Nitrobeat
- Formerly: Black Theatre Co-operative (Black Theatre-Co-op)
- Company type: Theatre company
- Industry: Arts & Entertainment
- Founded: 1979; 47 years ago
- Founder: Mustapha Matura, Charlie Hanson
- Headquarters: United Kingdom
- Website: nitrobeat.co.uk

= Nitrobeat =

British theatre company

Nitrobeat is a British theatre company. Founded in 1979 as the Black Theatre Co-operative by the playwright Mustapha Matura and the director Charlie Hanson, it was renamed Nitro in 1999. "Black Theatre Co-operative have been producing black theatre for longer than any other black company in Europe, and their existence has been significant to the careers of many of Britain's renowned black actors, actresses and playwrights."

==History==
The Black Theatre Co-operative's first production was of Mustapha Matura's play Welcome Home Jacko, which was staged in May 1979 at "The Factory", a disused building in Paddington renovated for the company's use. The production was later revived in New York and the company has performed in South Korea, the Netherlands and Germany as well as touring extensively across the UK. In the 1980s, the company wrote the television sitcom No Problem!, starring Judith Jacob and Chris Tummings.

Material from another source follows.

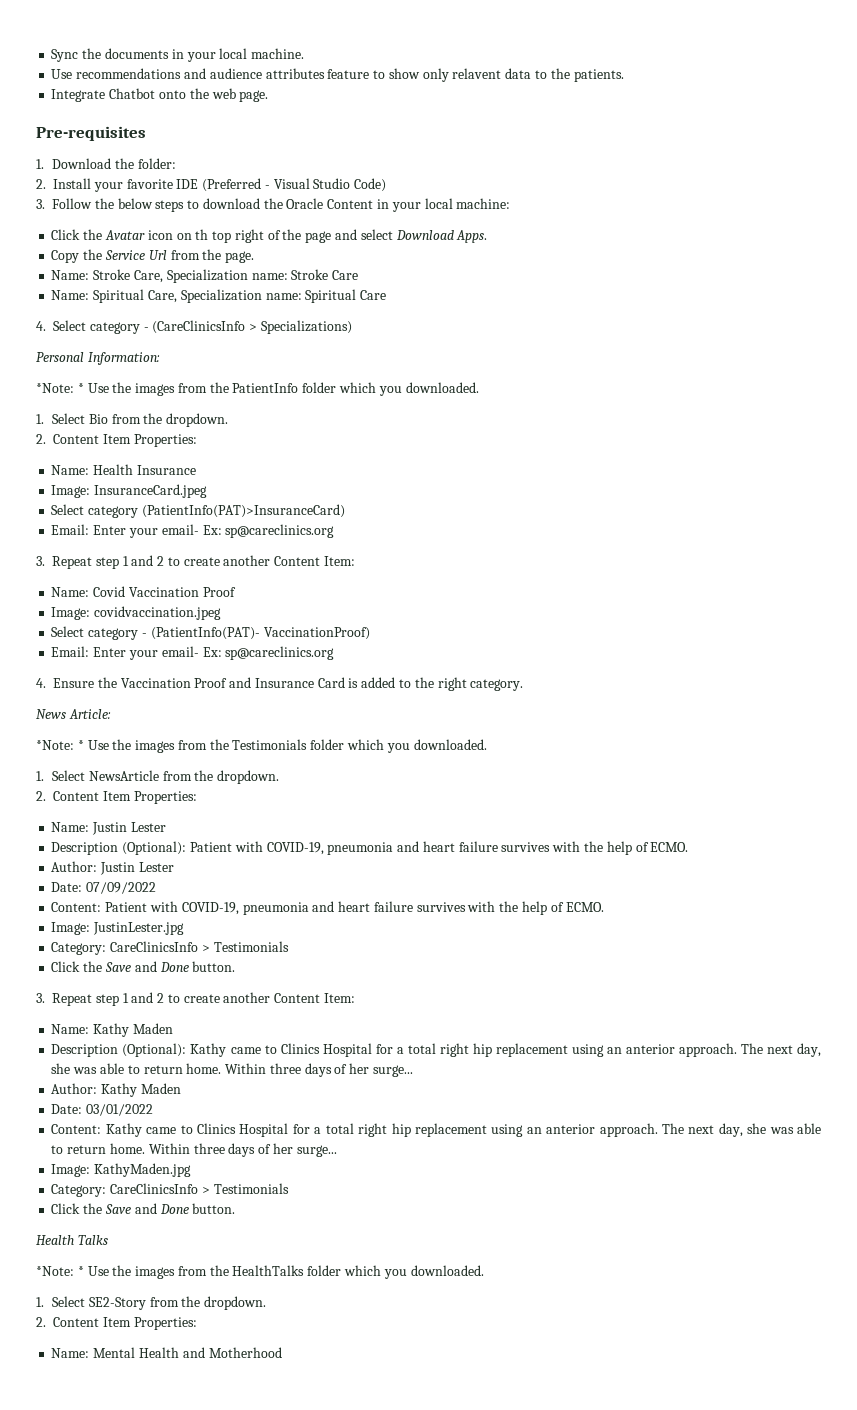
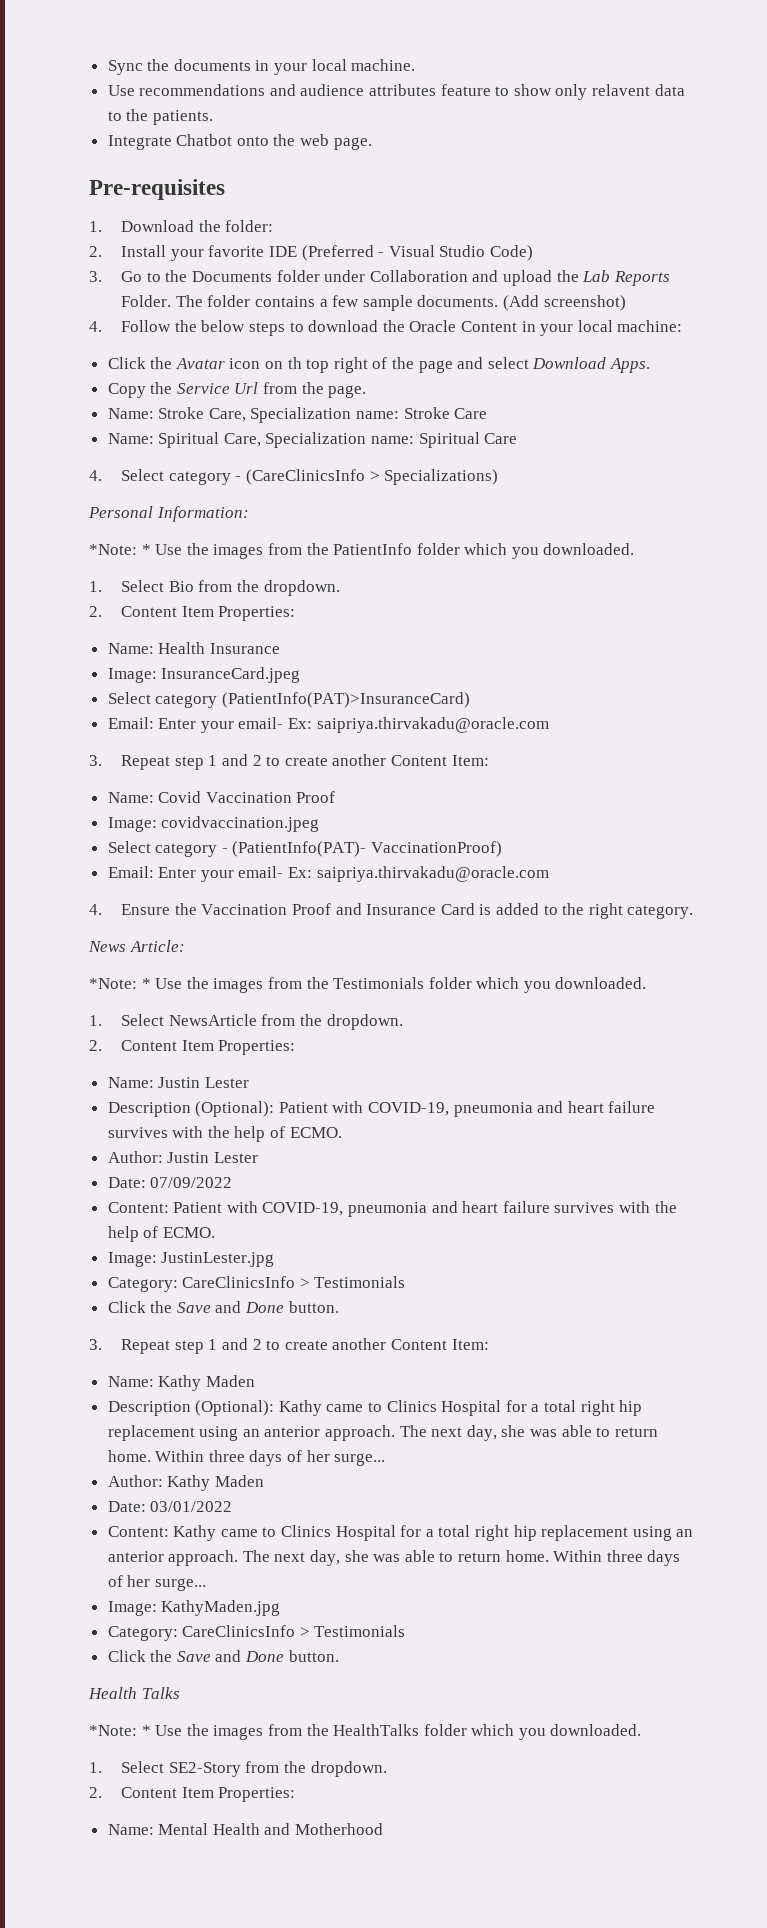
(45, 204) none -> [121,270,670,286] [121,295,626,311] [89,321,102,332] Go to the Documents folder under Collaboration and upload the Lab Reports Folder. The folder contains a few sample documents. (Add screenshot) // 4.
[225,524,335,538] sp@careclinics.org -> [316,717,549,733] saipriya.thirvakadu@oracle.com
[225,646,335,660] sp@careclinics.org -> [316,866,549,882] saipriya.thirvakadu@oracle.com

In collaboration with the Nottingham Playhouse, the company's 1997 adaptation of Ray Shell's novel Iced toured nationally, and had a sell-out run at the Tricycle Theatre.

In 1999, the company was renamed as Nitro.

The company's artistic directors have included Felix Cross, Joan Ann Maynard and current director Diane Morgan. Early performers with the company included the actor Trevor Laird.

Nitrobeat has been a resident company at London's Soho Theatre since 2015.